**Assignment**.
For this exercise, please find the lines in the entries that include the word "hexwrap" and copy them.
Top of Provided data
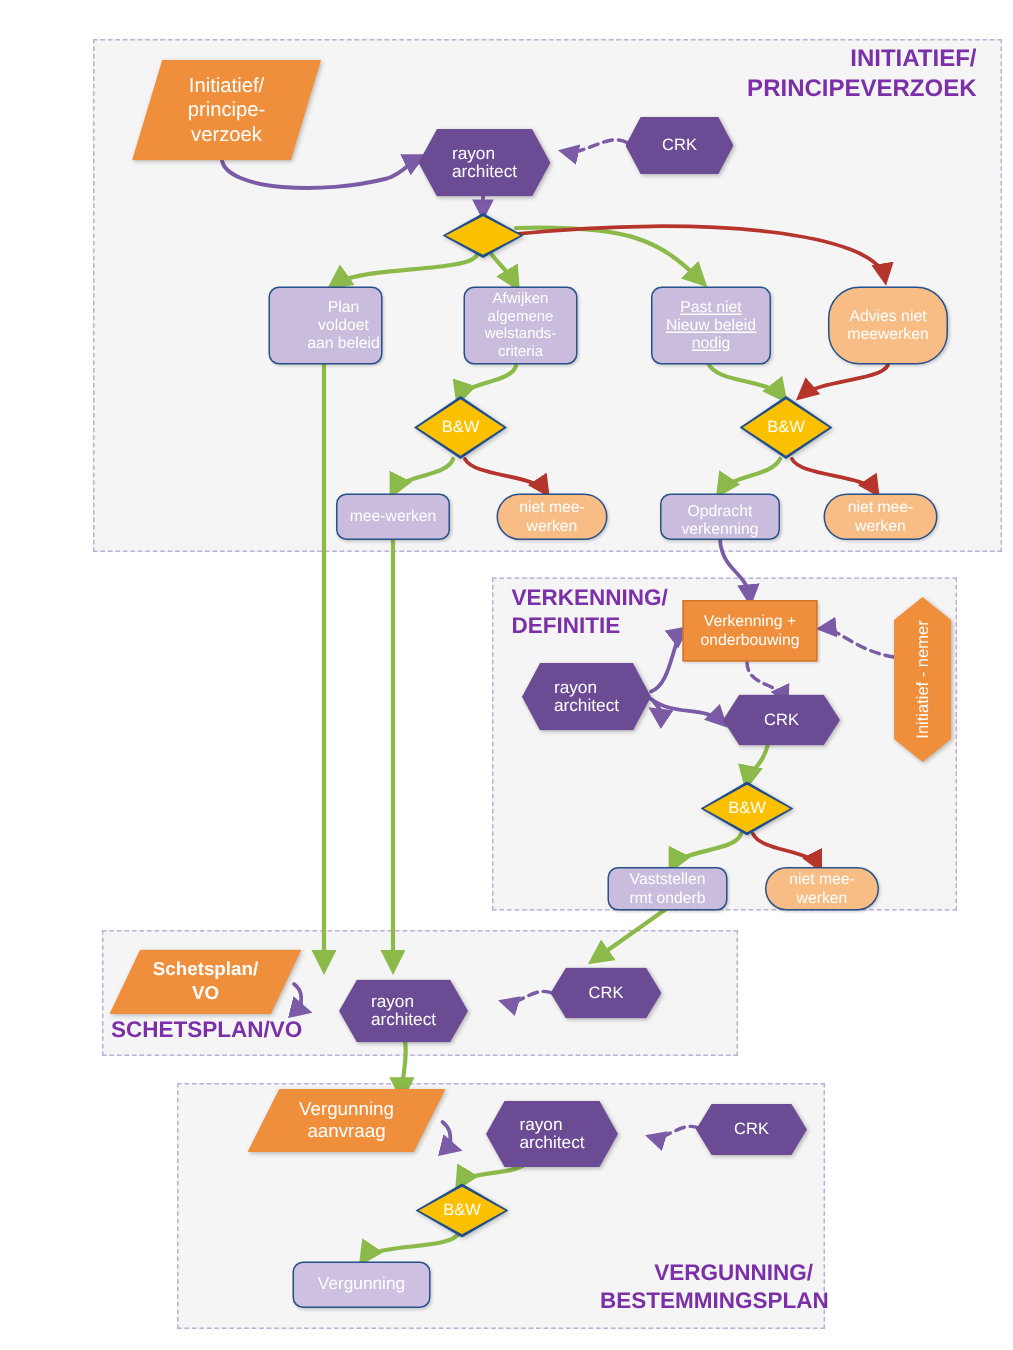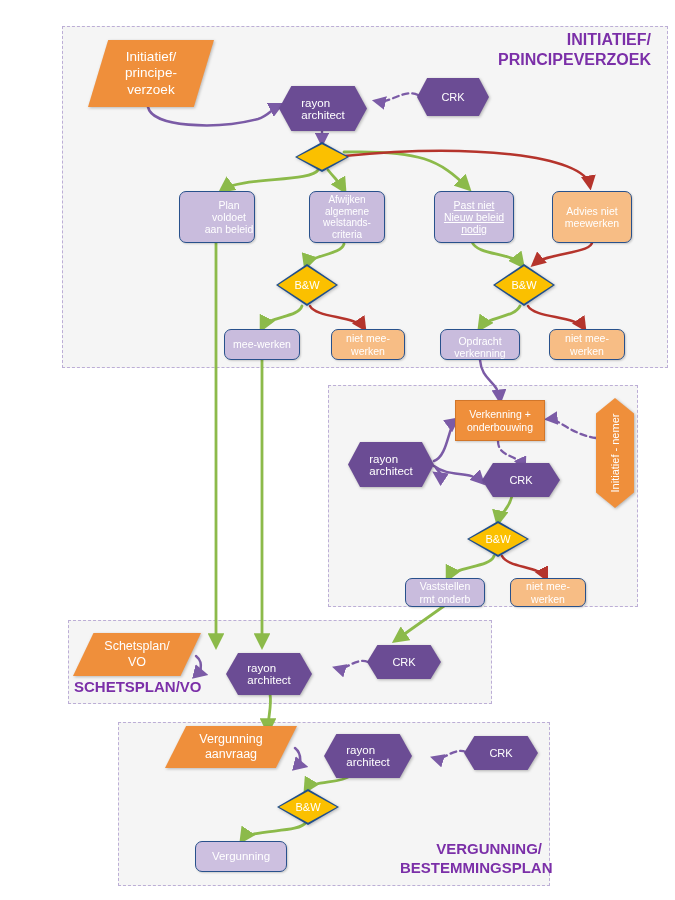--- a/index.html
+++ b/index.html
@@ -19,21 +19,21 @@
 
   
   .node { position:absolute; display:flex; align-items:center;
     justify-content:center; text-align:center; color:#ffffff;
     line-height:1.15; }
 
   
   .rect { border:1.6px solid #28518c; border-radius:7px;
           box-shadow:1px 1px 2px rgba(0,0,0,.18); }
   .rect.lilac  { background:#c9bcdd; }
-  .rect.peach  { background:#f7bd85; }
+  .rect.peach  { background:#f7bd85;border-radius:21px; }
   .rect.lilac2 { background:#cdc0e0; }
 
   
   .hex { background:#6b4c94; color:#fff;
     -webkit-clip-path:polygon(14% 0,86% 0,100% 50%,86% 100%,14% 100%,0 50%);
     clip-path:polygon(14% 0,86% 0,100% 50%,86% 100%,14% 100%,0 50%);
     box-shadow:0 0 0 rgba(0,0,0,0); }
   .hexwrap { position:absolute; filter:drop-shadow(1.5px 1.5px 1.5px rgba(0,0,0,.28)); }
   .hexwrap .hex { position:absolute; inset:0; display:flex;
      align-items:center; justify-content:center; }
@@ -157,20 +157,22 @@
       <path d="M466,752 C454,747 444,761 434,758" stroke="#7b5ba6" stroke-width="2.3" stroke-dasharray="6 4" marker-end="url(#apurL)"></path>
 
       <path d="M350,776 C340,784 312,780 306,790" stroke="#8cba4a" stroke-width="2.8" marker-end="url(#agreen)"></path>
 
       <path d="M306,822 C300,834 250,828 242,840" stroke="#8cba4a" stroke-width="2.8" marker-end="url(#agreen)"></path>
     </g>
   </svg>
 
   <div class="panel-title" style="right:24px; top:30px; font-size:16px; text-align:right;">INITIATIEF/
 PRINCIPEVERZOEK</div>
+  <div class="panel-title" style="left:341px; top:390px; font-size:15px; text-align:left;">VERKENNING/
+DEFINITIE</div>
   <div class="panel-title" style="left:74px; top:678px; font-size:15px; text-align:left;">SCHETSPLAN/VO</div>
   <div class="panel-title" style="left:400px; top:840px; font-size:15px; text-align:right; width:142px;">VERGUNNING/
 BESTEMMINGSPLAN</div>
 
   <div class="paraWrap" style="left:88px; top:40px; width:126px; height:67px;">
     <div class="para" style="font-size:13.5px;">
       <span style="white-space:pre-line;">Initiatief/
 principe-
 verzoek</span>
     </div>
@@ -290,21 +292,21 @@
 rmt onderb</span>
   </div>
 
   <div class="node rect peach" style="left:510px; top:578px; width:76px; height:29px; font-size:10.5px;">
     <span style="white-space:pre-line;">niet mee-
 werken</span>
   </div>
 
   <div class="paraWrap" style="left:73px; top:633px; width:128px; height:43px;">
     <div class="para" style="font-size:12.5px;">
-      <span style="white-space:pre-line;">Schetsplan/
+      <span style="white-space:pre-line;font-weight:bold;">Schetsplan/
 VO</span>
     </div>
   </div>
 
   <div class="hexwrap" style="left:226px; top:653px; width:86px; height:42px;">
     <div class="hex" style="font-size:11.5px;">
       <span style="white-space:pre-line;">rayon
 architect</span>
     </div>
   </div>

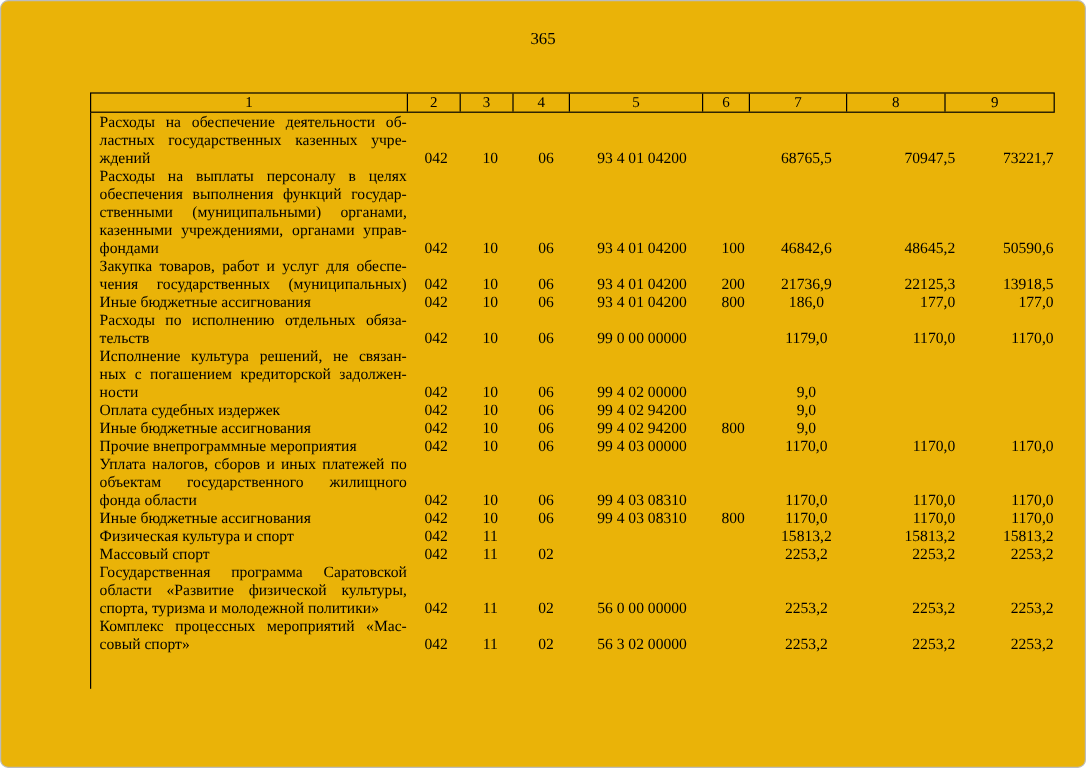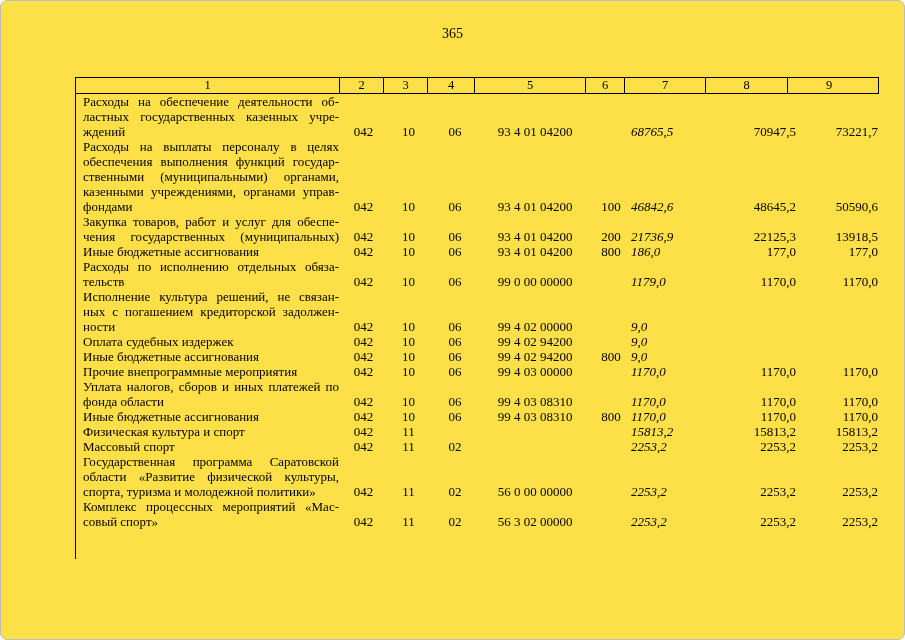--- a/index.html
+++ b/index.html
@@ -1,20 +1,20 @@
 <!DOCTYPE html>
 <html><head>
 <meta charset="utf-8">
 <style>
   html, body { margin: 0; padding: 0; background: #fff; }
   .page {
     position: relative;
     width: 905px;
     height: 640px;
-    background: #fde047;
+    background: #eab308;
     font-family: "Liberation Serif", "DejaVu Serif", serif;
     color: #000;
     overflow: hidden;
     box-sizing: border-box;
     border: 1px solid #bcbcbc;
     border-radius: 7px;
   }
   .pageno {
     position: absolute;
     top: 25px;
@@ -64,21 +64,21 @@
     font-size: 13px;
     line-height: 15px;
   }
   .c { box-sizing: border-box; }
   .c1 { width: 265px; padding-left: 7px; padding-right: 2px; }
   .c2 { width: 45px; text-align: center; }
   .c3 { width: 45px; text-align: center; }
   .c4 { width: 48px; text-align: center; }
   .c5 { width: 112px; text-align: center; }
   .c6 { width: 40px; text-align: center; }
-  .c7 { width: 82px; text-align: left; font-style: italic; }
+  .c7 { width: 82px; text-align: center; }
   .c8 { width: 83px; text-align: right; }
   .c9 { width: 83px; text-align: right; padding-right: 1px; }
   .jl { text-align: justify; text-align-last: justify; }
   .ll { text-align: left; }
 </style>
 </head>
 <body>
 
 <div class="page">
   <div class="pageno">365</div>
@@ -219,20 +219,21 @@
           <div class="c c4">06</div>
           <div class="c c5">99 4 03 00000</div>
           <div class="c c6"></div>
           <div class="c c7">1170,0</div>
           <div class="c c8">1170,0</div>
           <div class="c c9">1170,0</div>
         </div>
         <div class="row">
           <div class="c c1">
             <div class="jl">Уплата налогов, сборов и иных платежей по</div>
+            <div class="jl">объектам государственного жилищного</div>
             <div class="ll">фонда области</div>
           </div>
           <div class="c c2">042</div>
           <div class="c c3">10</div>
           <div class="c c4">06</div>
           <div class="c c5">99 4 03 08310</div>
           <div class="c c6"></div>
           <div class="c c7">1170,0</div>
           <div class="c c8">1170,0</div>
           <div class="c c9">1170,0</div>

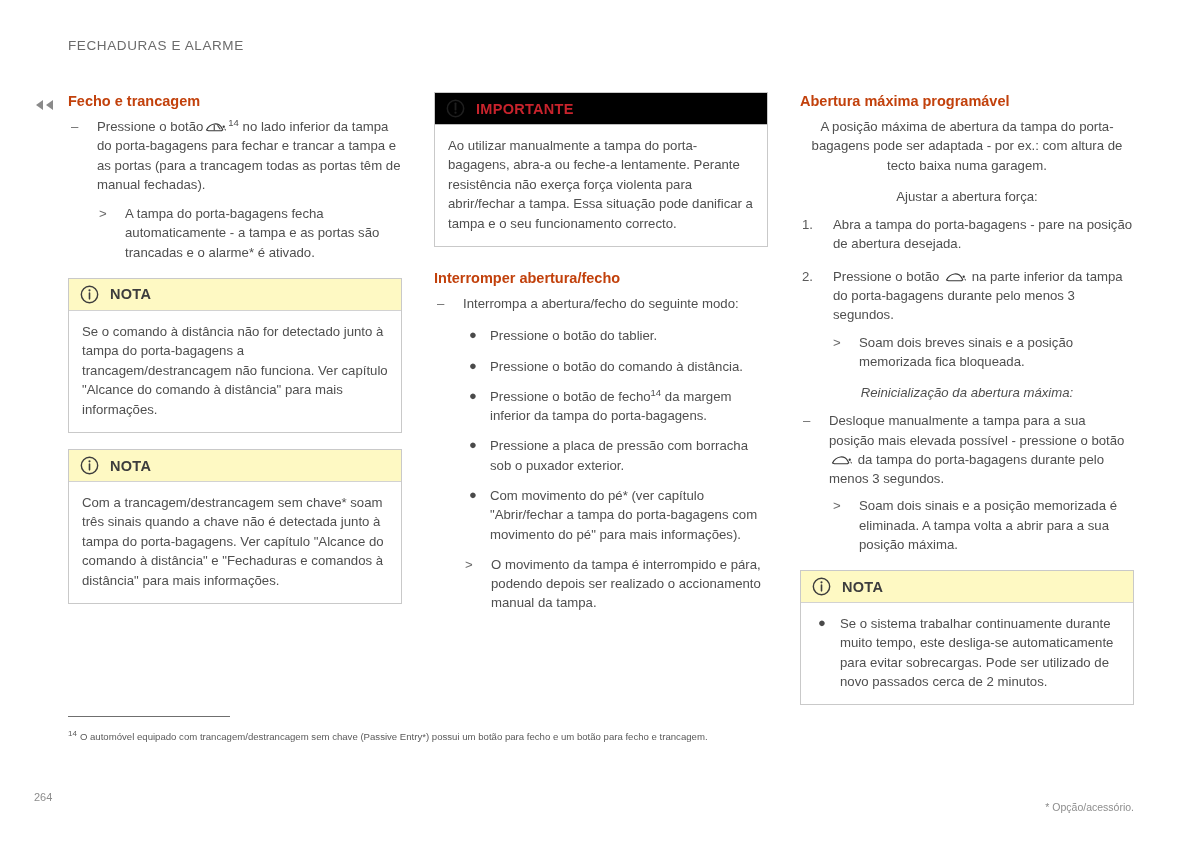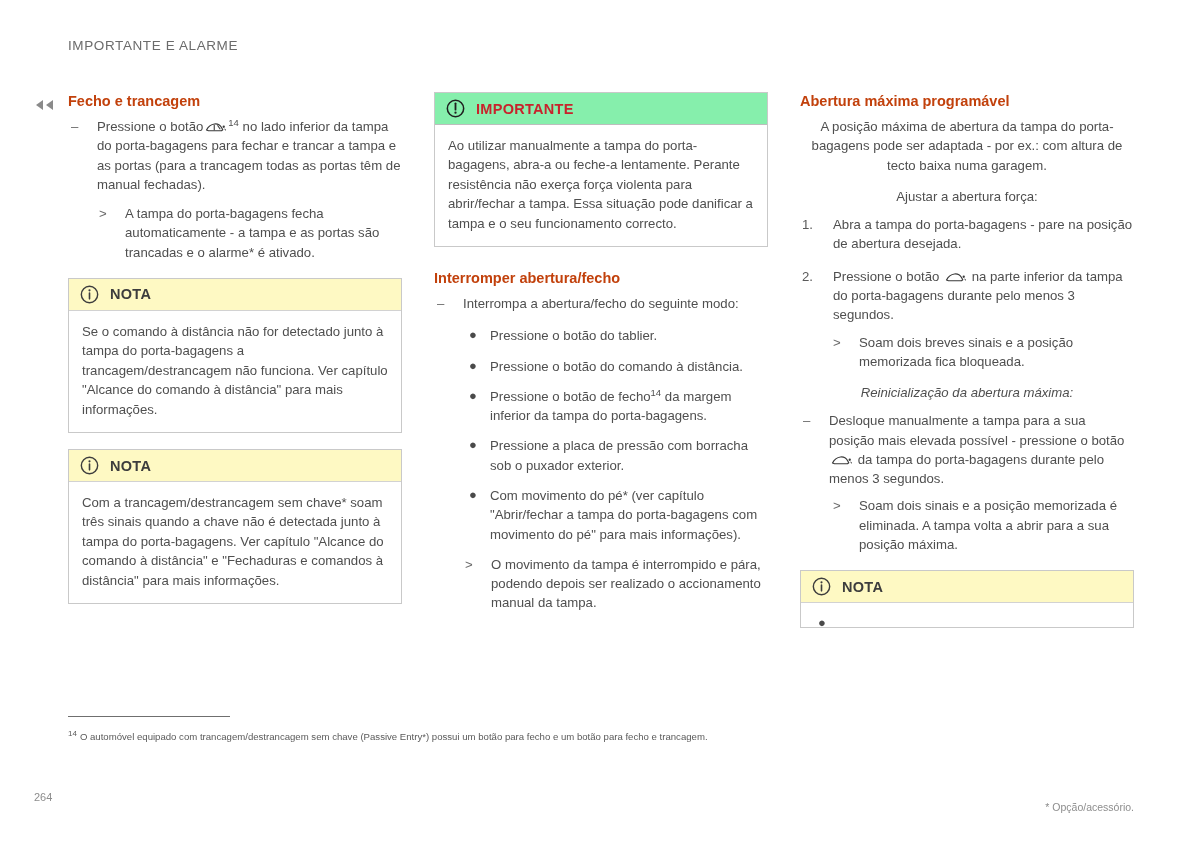--- a/index.html
+++ b/index.html
@@ -146,21 +146,21 @@
     background: #ffffff;
   }
   .callout-head {
     display: flex;
     align-items: center;
     gap: 11px;
     padding: 6px 11px 6px 11px;
     border-bottom: 1px solid #d2d2d2;
   }
   .callout.note .callout-head { background: #fef9c3; }
-  .callout.important .callout-head { background: #86efac; border-bottom-color: #bdbdbd; }
+  .callout.important .callout-head { background: #000000; border-bottom-color: #bdbdbd; }
 
   .callout-title {
     font-size: 14.5px;
     font-weight: bold;
     letter-spacing: 0.02em;
   }
   .callout.note .callout-title { color: #3d3d3d; }
   .callout.important .callout-title { color: #c8232c; }
 
   .callout-body {
@@ -216,21 +216,21 @@
     position: absolute;
     right: 66px;
     top: 801px;
     font-size: 10.5px;
     color: #8d8d8d;
   }
 </style>
 </head>
 <body>
 
-<div class="page-header">IMPORTANTE E ALARME</div>
+<div class="page-header">FECHADURAS E ALARME</div>
 
 <div class="cont-marker">
   <svg width="22" height="12" viewBox="0 0 22 12" aria-hidden="true">
     <path d="M9 1 L2 6 L9 11 Z" fill="#8a8a8a"></path>
     <path d="M19 1 L12 6 L19 11 Z" fill="#8a8a8a"></path>
   </svg>
 </div>
 
 <div class="columns">
 
@@ -399,20 +399,21 @@
             <circle cx="10" cy="10" r="8.6" fill="none" stroke="#3d3d3d" stroke-width="1.5"></circle>
             <circle cx="10" cy="5.6" r="1.15" fill="#3d3d3d"></circle>
             <path d="M10 8.4 L10 14.6" stroke="#3d3d3d" stroke-width="1.7" stroke-linecap="round"></path>
           </svg>
         </span>
         <span class="callout-title">NOTA</span>
       </div>
       <div class="callout-body">
         <div class="bul-item">
           <span class="mk">●</span>
+          <span>Se o sistema trabalhar continuamente durante muito tempo, este desliga-se automaticamente para evitar sobrecargas. Pode ser utilizado de novo passados cerca de 2 minutos.</span>
         </div>
       </div>
     </div>
 
   </div>
 
 </div>
 
 <div class="footnote-rule"></div>
 <div class="footnote">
Bottom of Provided data
**Result of this exercise**.
   .hexwrap { position:absolute; filter:drop-shadow(1.5px 1.5px 1.5px rgba(0,0,0,.28)); }
   .hexwrap .hex { position:absolute; inset:0; display:flex;
   <div class="hexwrap" style="left:226px; top:653px; width:86px; height:42px;">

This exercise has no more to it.